Stop Press for February 18th

February 19, 2008

  • What Have You Done For Me Lately? [Booksquare] – “Because I have seen the future and her name is Alison Norringtonâ?¦ your competition is not who you think it is.” On the future of publishers. God I love Booksquare.
  • How to roast a duck [The Digitalist] – Sara Lloyd at Macmillan sums up a few interesting points from the Tools of Change conference, e.g. “40% of Internet users are tagging content on a daily basis”.
  • James-Frey.com – A little booksite we just signed off at work. My favourite feature is bringing the comments up to the same level as the content. We shall see if we live to regret this (a post on trolls is coming soon).
  • Secrets of Cambridge ‘porn’ library revealed [Telegraph] – Not as exciting as first hoped. May I recommend the Harry Price bequest at Senate House for anyone in search of more esoteric fun.

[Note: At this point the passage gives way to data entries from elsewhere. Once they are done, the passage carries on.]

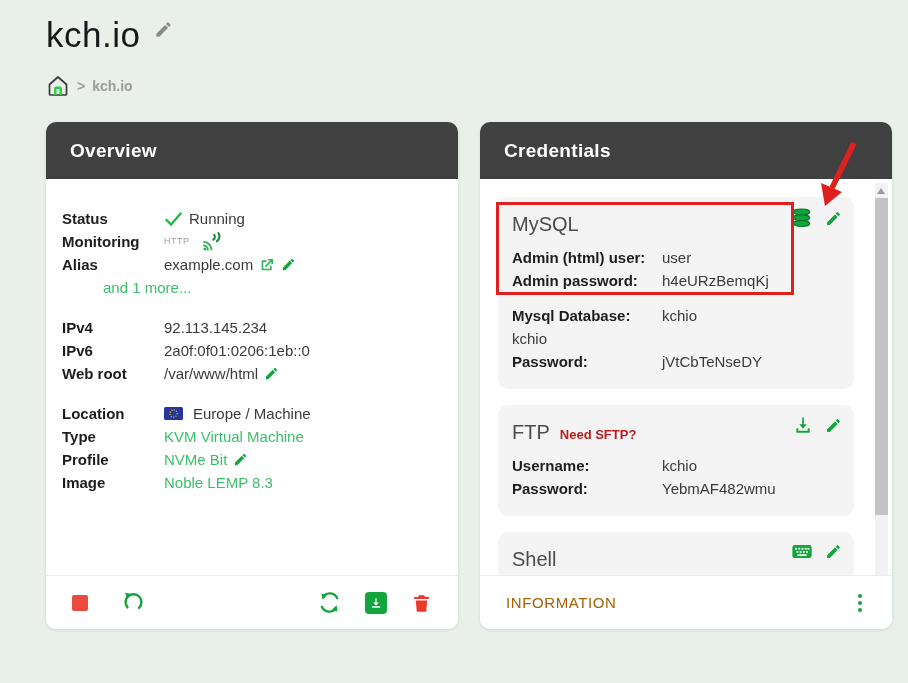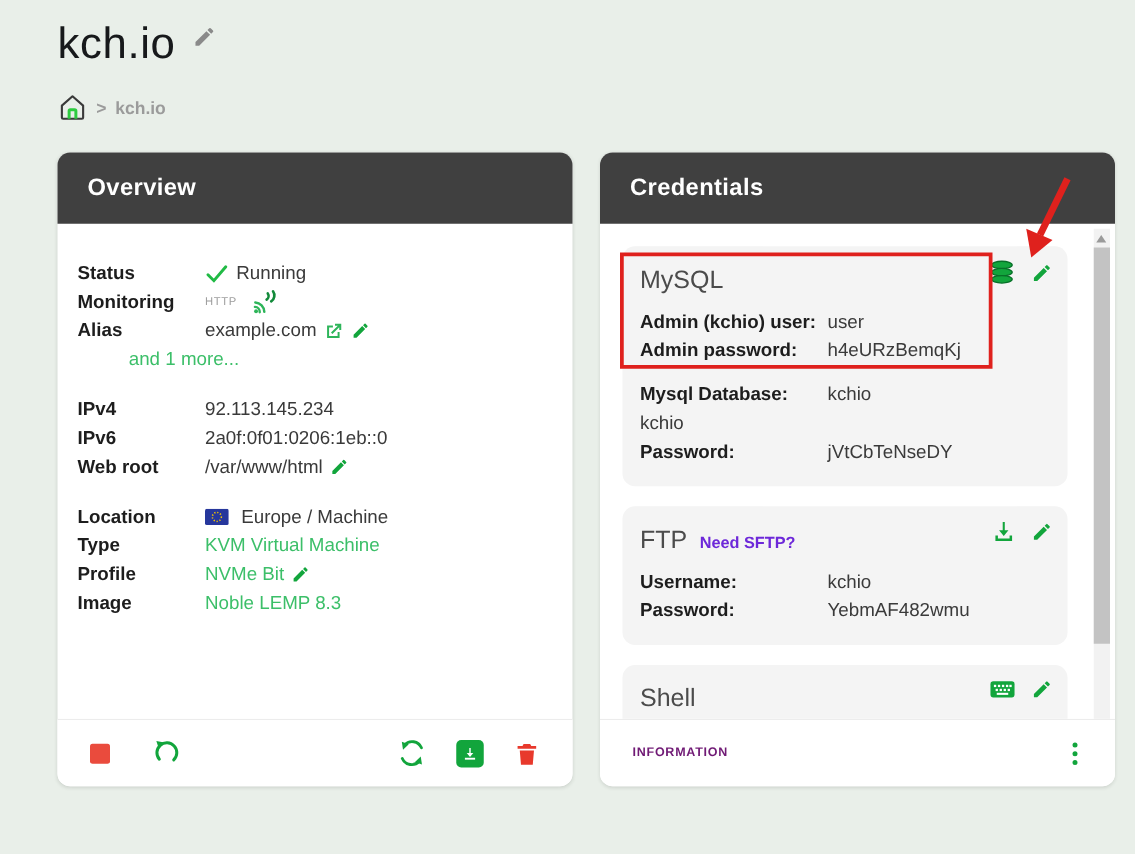"Admin (kchio) user:" span.cr-label { text: kchio -> html }
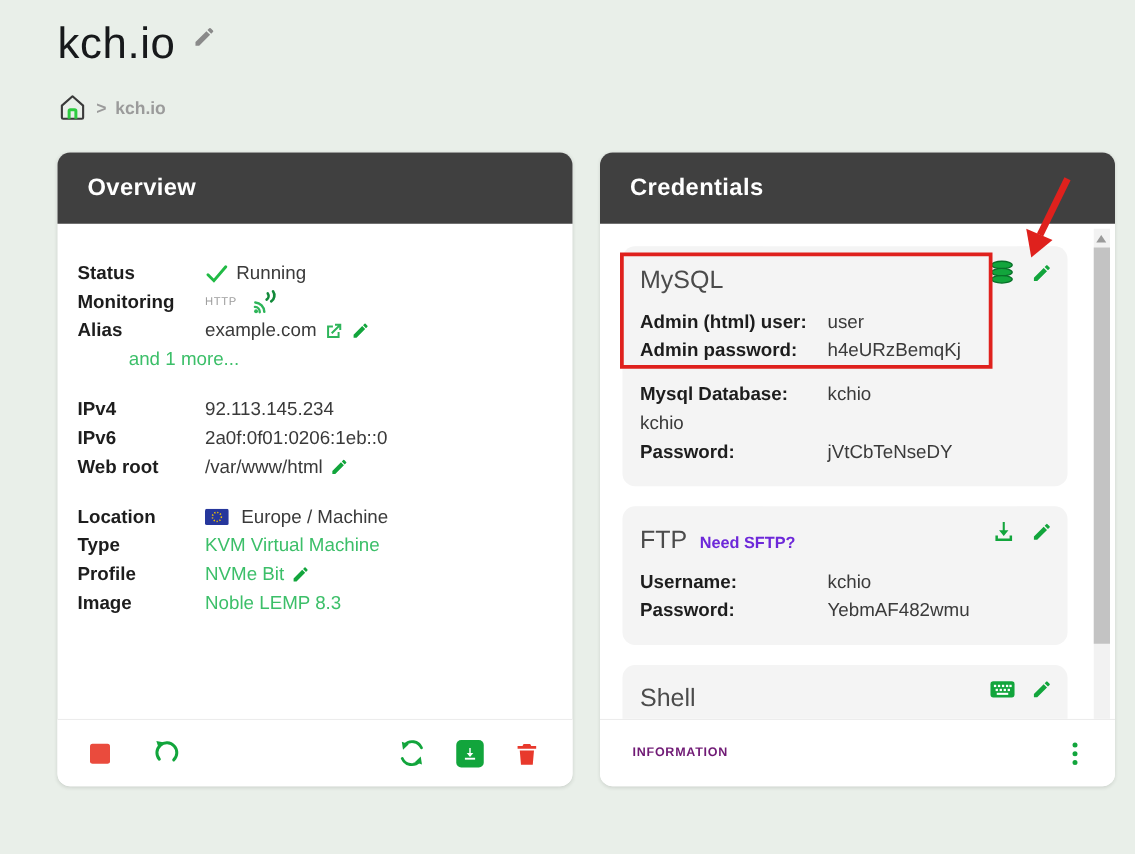"Need SFTP?" .cred-sublink { color: #6d28d9 -> #b91c1c }
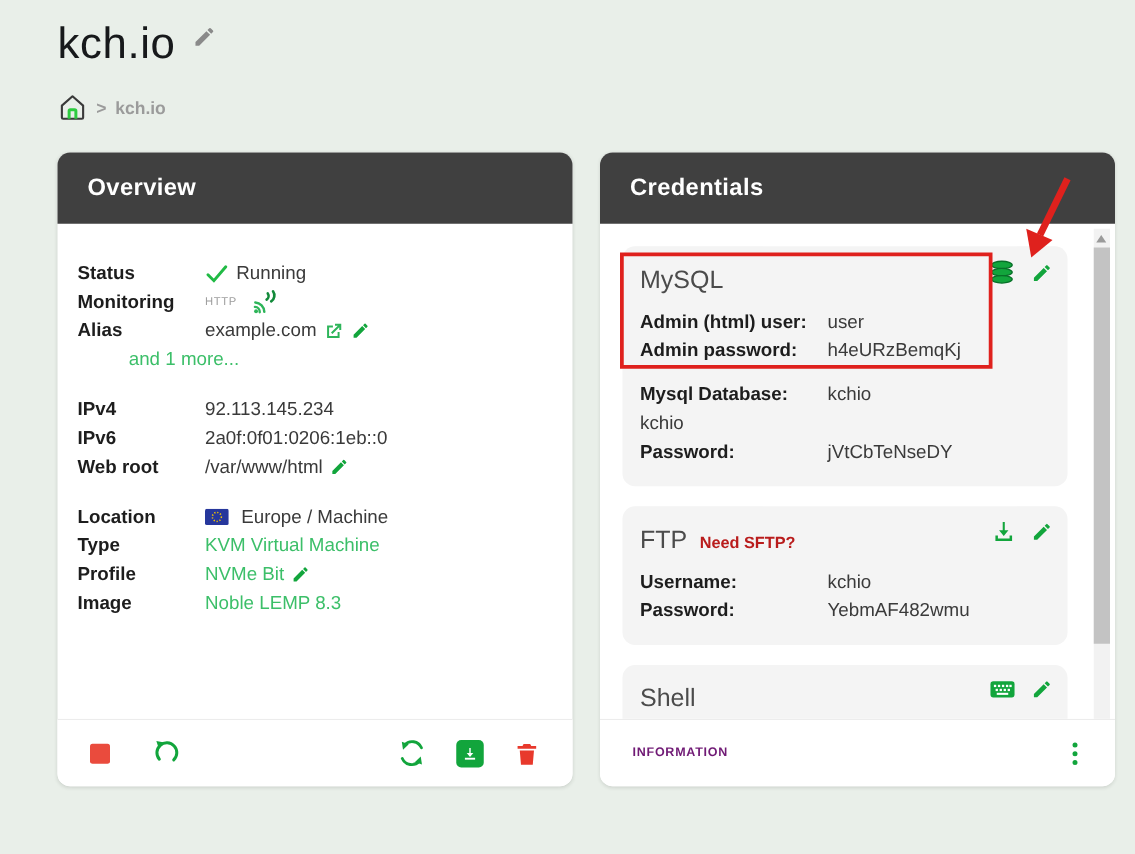"INFORMATION" .info-link { color: #701a75 -> #a16207; font-size: 10px -> 15px; font-weight: 700 -> 400 }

  • Spectra (book) – Wikipedia, the free encyclopedia – “Bynner and Ficke were old-school poets who had grown weary of the isms and free-form experiments that had displaced more traditional varieties of poetic practice… they had let their mental guard down, and produced some of their most interesting work.”
  • Sokal Affair – Wikipedia, the free encyclopedia – “The Sokal Affair was a hoax by physicist Alan Sokal perpetrated on the editorial staff and readership of the postmodern cultural studies journal Social Text (published by Duke University).”
  • Top authors to go digital with ebooks [Times Online] – “Every other major publisher is drawing up plans to follow suit, pitching the books at just below the price of a hardback.” Oh dear. The journalist doesn’t understand much more either.